Please restate, word for word, the lines below that begin at the one with "In this article" and end at the one with "- To do so, start". Leave out all other lines.
#### DATA TO USE
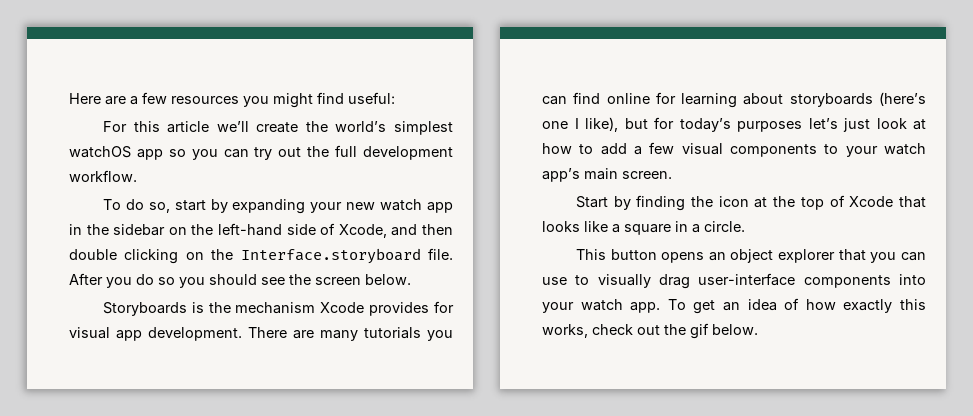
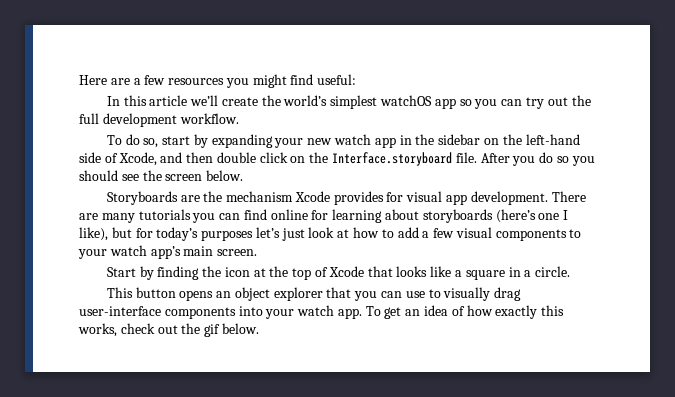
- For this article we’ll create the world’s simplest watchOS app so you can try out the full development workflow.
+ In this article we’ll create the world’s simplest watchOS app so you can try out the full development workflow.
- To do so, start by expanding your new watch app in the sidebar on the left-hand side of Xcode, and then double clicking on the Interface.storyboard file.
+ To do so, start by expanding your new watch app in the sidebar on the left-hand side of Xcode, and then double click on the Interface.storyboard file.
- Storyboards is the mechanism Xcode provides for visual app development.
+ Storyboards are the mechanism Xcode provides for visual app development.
########
## THE COMPLETED TASK
+ In this article we’ll create the world’s simplest watchOS app so you can try out the full development workflow.
- To do so, start by expanding your new watch app in the sidebar on the left-hand side of Xcode, and then double clicking on the Interface.storyboard file.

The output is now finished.